▸ **DATA SECTION**
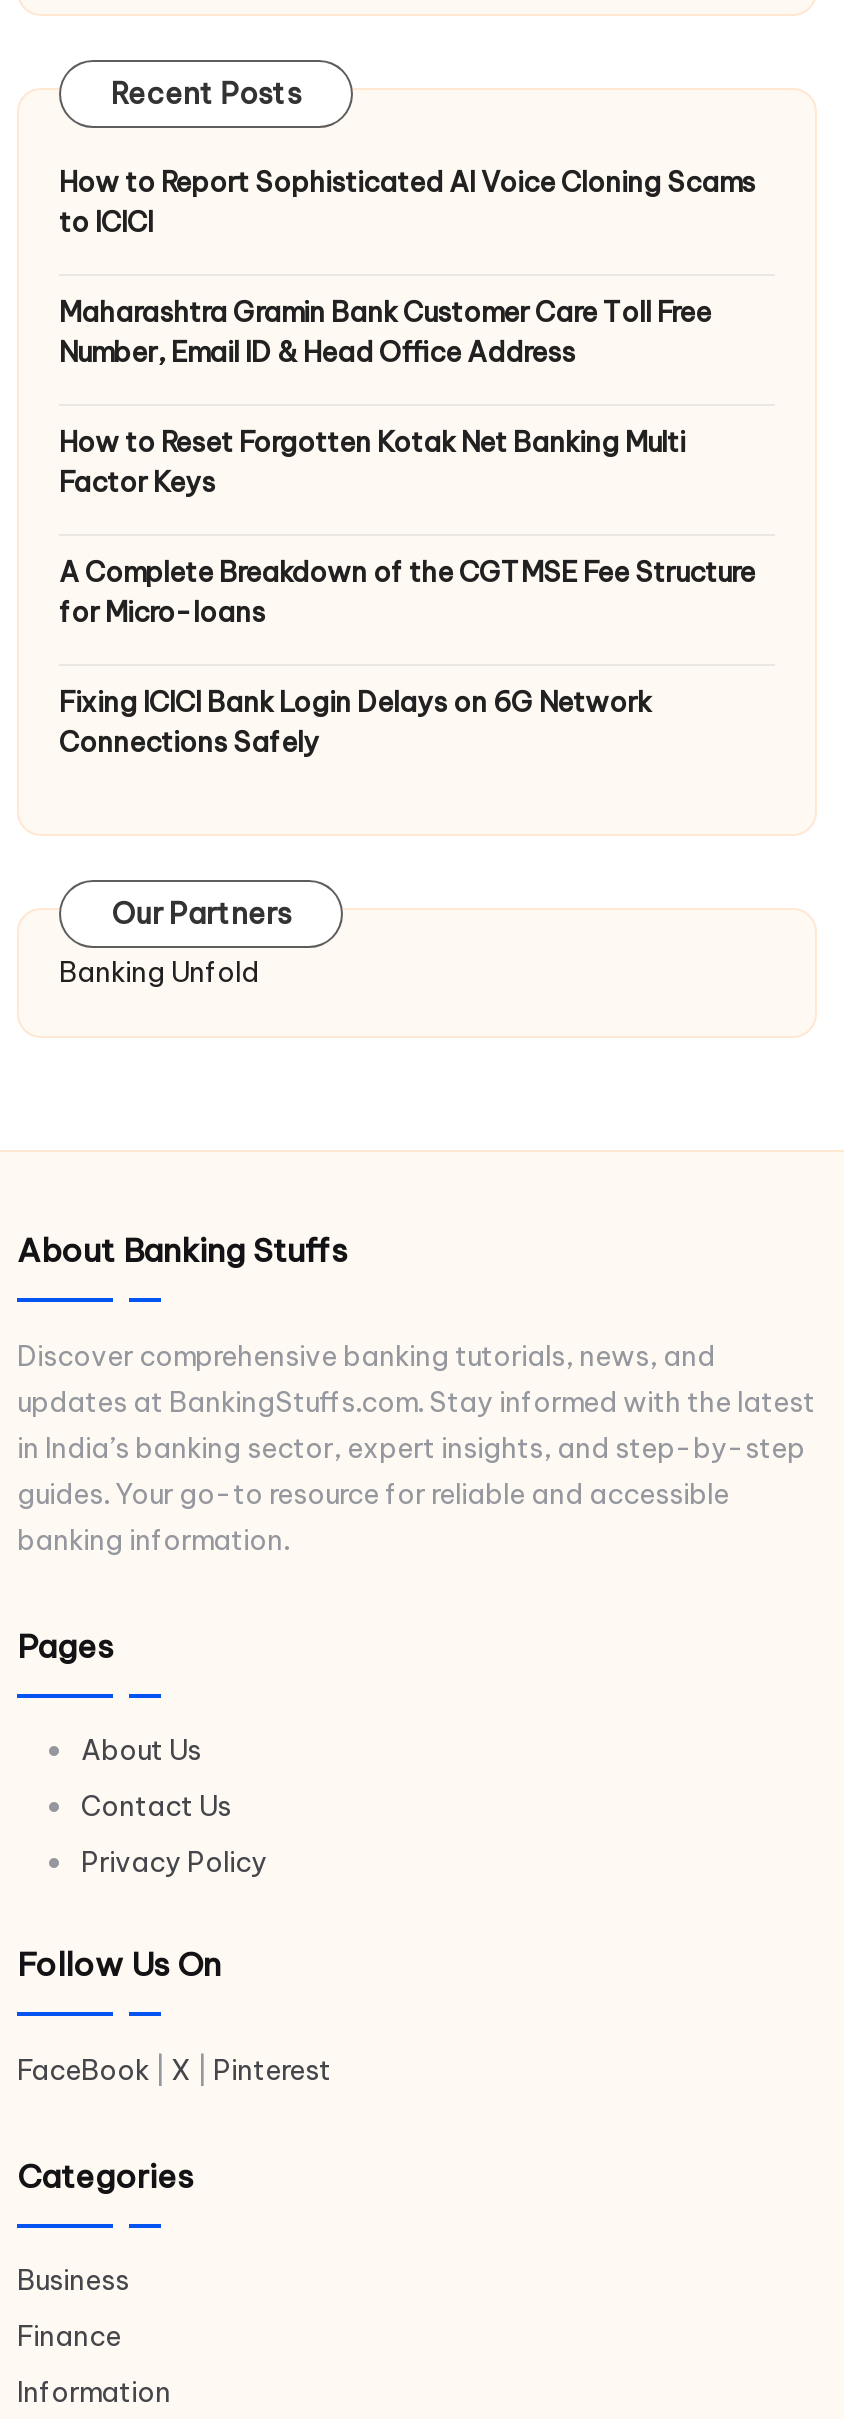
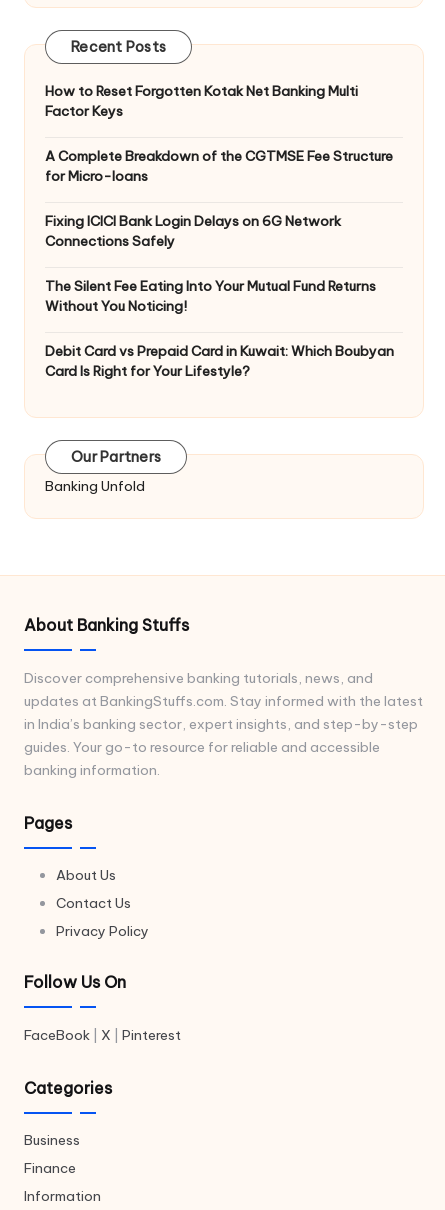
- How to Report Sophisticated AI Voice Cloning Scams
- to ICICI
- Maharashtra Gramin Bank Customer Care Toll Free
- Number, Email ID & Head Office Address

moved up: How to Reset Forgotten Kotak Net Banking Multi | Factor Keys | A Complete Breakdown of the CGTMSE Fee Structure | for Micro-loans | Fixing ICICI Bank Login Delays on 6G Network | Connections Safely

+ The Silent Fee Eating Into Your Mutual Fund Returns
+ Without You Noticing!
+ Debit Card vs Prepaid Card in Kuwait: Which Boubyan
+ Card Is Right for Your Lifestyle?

▸ **TO DO**
Excluding the pictures, output every entry above without alteration.

▸ **EXERCISE ANSWER**
- How to Report Sophisticated AI Voice Cloning Scams
- to ICICI
- Maharashtra Gramin Bank Customer Care Toll Free
- Number, Email ID & Head Office Address

moved up: How to Reset Forgotten Kotak Net Banking Multi | Factor Keys | A Complete Breakdown of the CGTMSE Fee Structure | for Micro-loans | Fixing ICICI Bank Login Delays on 6G Network | Connections Safely

+ The Silent Fee Eating Into Your Mutual Fund Returns
+ Without You Noticing!
+ Debit Card vs Prepaid Card in Kuwait: Which Boubyan
+ Card Is Right for Your Lifestyle?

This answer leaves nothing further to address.